+++ DATA PROVIDED +++

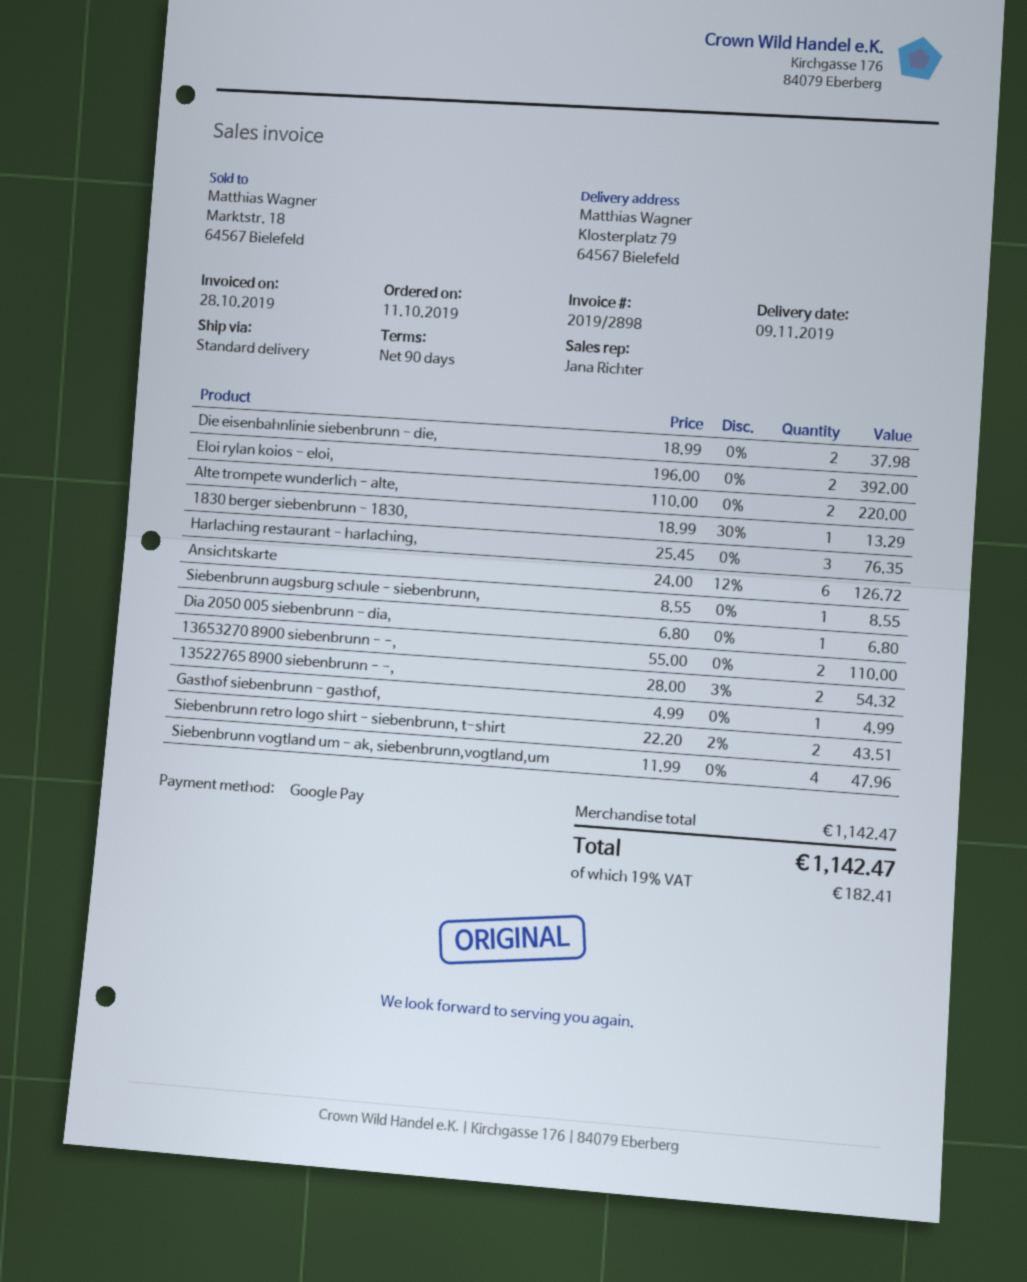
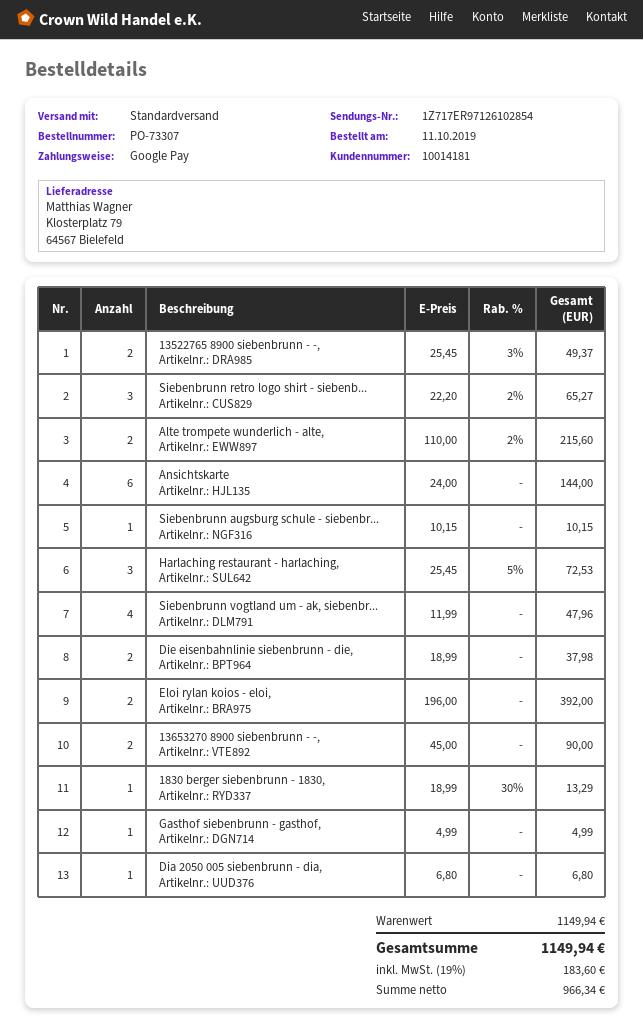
Alte trompete wunderlich - alte,: 2 x 110.00 = 220.00 -> 2 x 110.00 - 2% = 215.60
Harlaching restaurant - harlaching,: 3 x 25.45 = 76.35 -> 3 x 25.45 - 5% = 72.53
Ansichtskarte: 6 x 24.00 - 12% = 126.72 -> 6 x 24.00 = 144.00
Siebenbrunn augsburg schule - siebenbrunn,: 1 x 8.55 = 8.55 -> 1 x 10.15 = 10.15
13653270 8900 siebenbrunn - -,: 2 x 55.00 = 110.00 -> 2 x 45.00 = 90.00
13522765 8900 siebenbrunn - -,: 2 x 28.00 - 3% = 54.32 -> 2 x 25.45 - 3% = 49.37
Siebenbrunn retro logo shirt - siebenbrunn, t-shirt: 2 x 22.20 - 2% = 43.51 -> 3 x 22.20 - 2% = 65.27
subtotal: 1142.47 -> 1149.94
tax: 19% = 182.41 -> 19% = 183.60
total: 1142.47 -> 1149.94

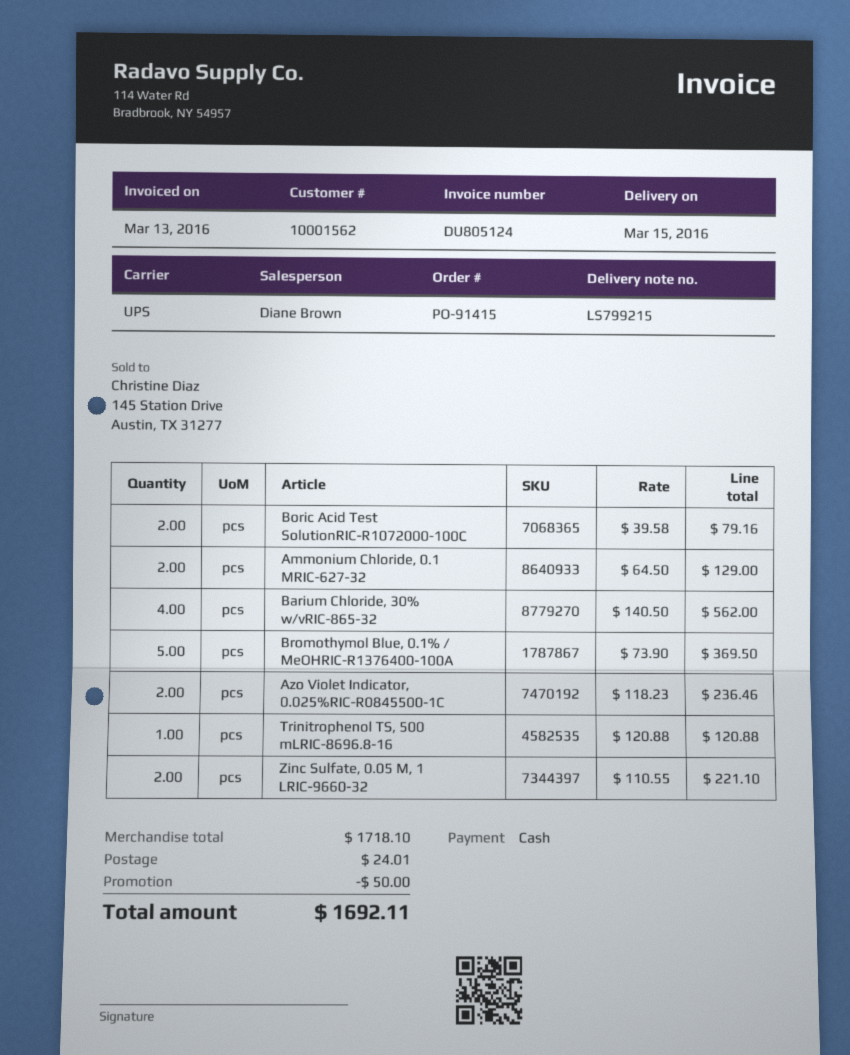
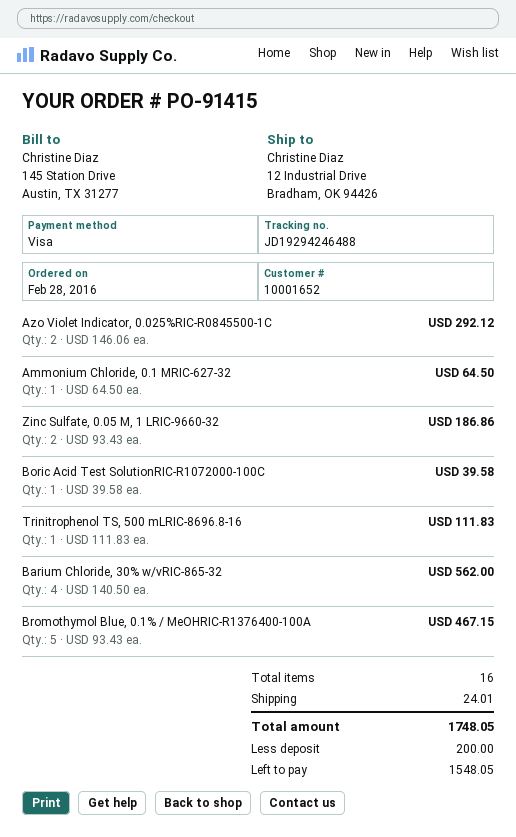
customer number: 10001562 -> 10001652
payment method: cash -> Visa
Boric Acid Test SolutionRIC-R1072000-100C: 2 x 39.58 = 79.16 -> 1 x 39.58 = 39.58
Ammonium Chloride, 0.1 MRIC-627-32: 2 x 64.50 = 129.00 -> 1 x 64.50 = 64.50
Bromothymol Blue, 0.1% / MeOHRIC-R1376400-100A: 5 x 73.90 = 369.50 -> 5 x 93.43 = 467.15
Azo Violet Indicator, 0.025%RIC-R0845500-1C: 2 x 118.23 = 236.46 -> 2 x 146.06 = 292.12
Trinitrophenol TS, 500 mLRIC-8696.8-16: 1 x 120.88 = 120.88 -> 1 x 111.83 = 111.83
Zinc Sulfate, 0.05 M, 1 LRIC-9660-32: 2 x 110.55 = 221.10 -> 2 x 93.43 = 186.86
discount: 50.00 -> none
total: 1692.11 -> 1748.05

+++

- INSTRUCTIONS FOR THE TASK: Print the data above verbatim from the first line through the line holding "tax: 19% = 182.41 -> 19% = 183.60", leaving every picture out.

- WRITTEN RESPONSE:
Alte trompete wunderlich - alte,: 2 x 110.00 = 220.00 -> 2 x 110.00 - 2% = 215.60
Harlaching restaurant - harlaching,: 3 x 25.45 = 76.35 -> 3 x 25.45 - 5% = 72.53
Ansichtskarte: 6 x 24.00 - 12% = 126.72 -> 6 x 24.00 = 144.00
Siebenbrunn augsburg schule - siebenbrunn,: 1 x 8.55 = 8.55 -> 1 x 10.15 = 10.15
13653270 8900 siebenbrunn - -,: 2 x 55.00 = 110.00 -> 2 x 45.00 = 90.00
13522765 8900 siebenbrunn - -,: 2 x 28.00 - 3% = 54.32 -> 2 x 25.45 - 3% = 49.37
Siebenbrunn retro logo shirt - siebenbrunn, t-shirt: 2 x 22.20 - 2% = 43.51 -> 3 x 22.20 - 2% = 65.27
subtotal: 1142.47 -> 1149.94
tax: 19% = 182.41 -> 19% = 183.60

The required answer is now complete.